**MATERIALS PROVIDED:**
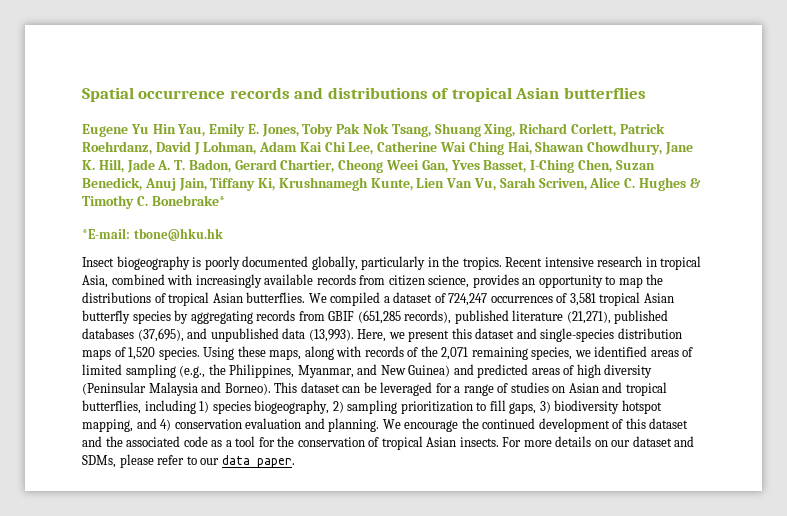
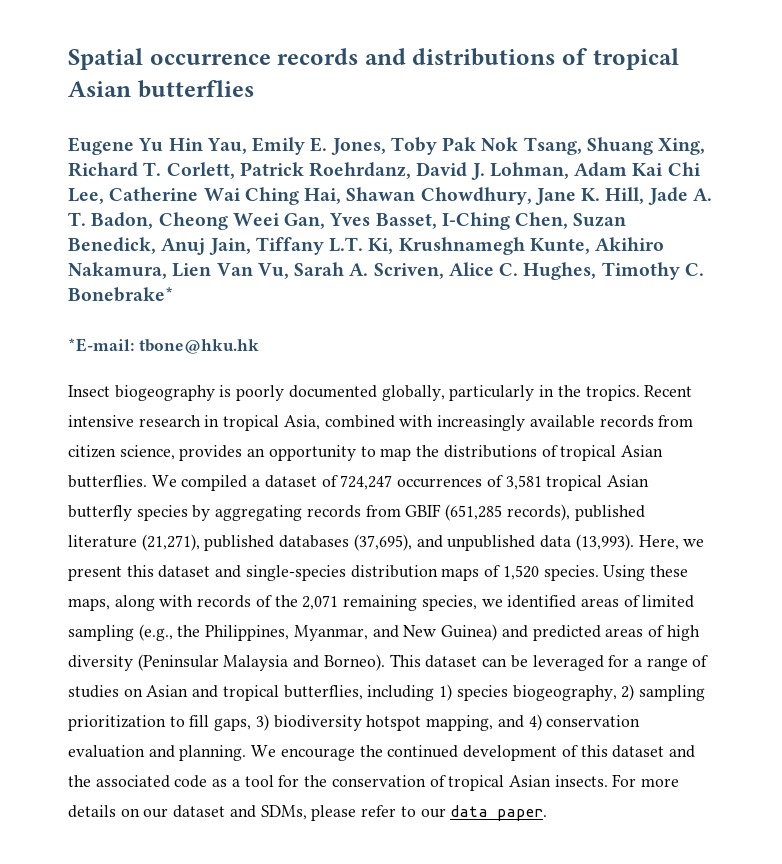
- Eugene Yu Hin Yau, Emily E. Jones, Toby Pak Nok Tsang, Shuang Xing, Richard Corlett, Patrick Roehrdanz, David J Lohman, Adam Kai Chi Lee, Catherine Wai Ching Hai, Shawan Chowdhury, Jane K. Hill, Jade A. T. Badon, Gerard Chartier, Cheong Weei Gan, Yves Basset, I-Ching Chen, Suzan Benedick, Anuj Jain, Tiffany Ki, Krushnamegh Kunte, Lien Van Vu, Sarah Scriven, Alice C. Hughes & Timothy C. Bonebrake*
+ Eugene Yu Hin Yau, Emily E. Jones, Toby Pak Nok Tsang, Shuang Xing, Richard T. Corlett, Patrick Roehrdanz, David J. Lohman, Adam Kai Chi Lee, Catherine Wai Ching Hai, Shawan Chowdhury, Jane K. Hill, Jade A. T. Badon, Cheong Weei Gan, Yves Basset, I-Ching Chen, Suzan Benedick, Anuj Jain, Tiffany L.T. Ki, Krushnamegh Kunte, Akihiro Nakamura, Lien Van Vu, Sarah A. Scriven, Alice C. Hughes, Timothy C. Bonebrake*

--

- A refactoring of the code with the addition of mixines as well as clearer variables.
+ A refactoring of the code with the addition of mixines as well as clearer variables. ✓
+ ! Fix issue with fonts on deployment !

**PROMPT:** From the material above, copy every line where the word "clearer" is found.

**ANSWER SECTION:**
- A refactoring of the code with the addition of mixines as well as clearer variables.
+ A refactoring of the code with the addition of mixines as well as clearer variables. ✓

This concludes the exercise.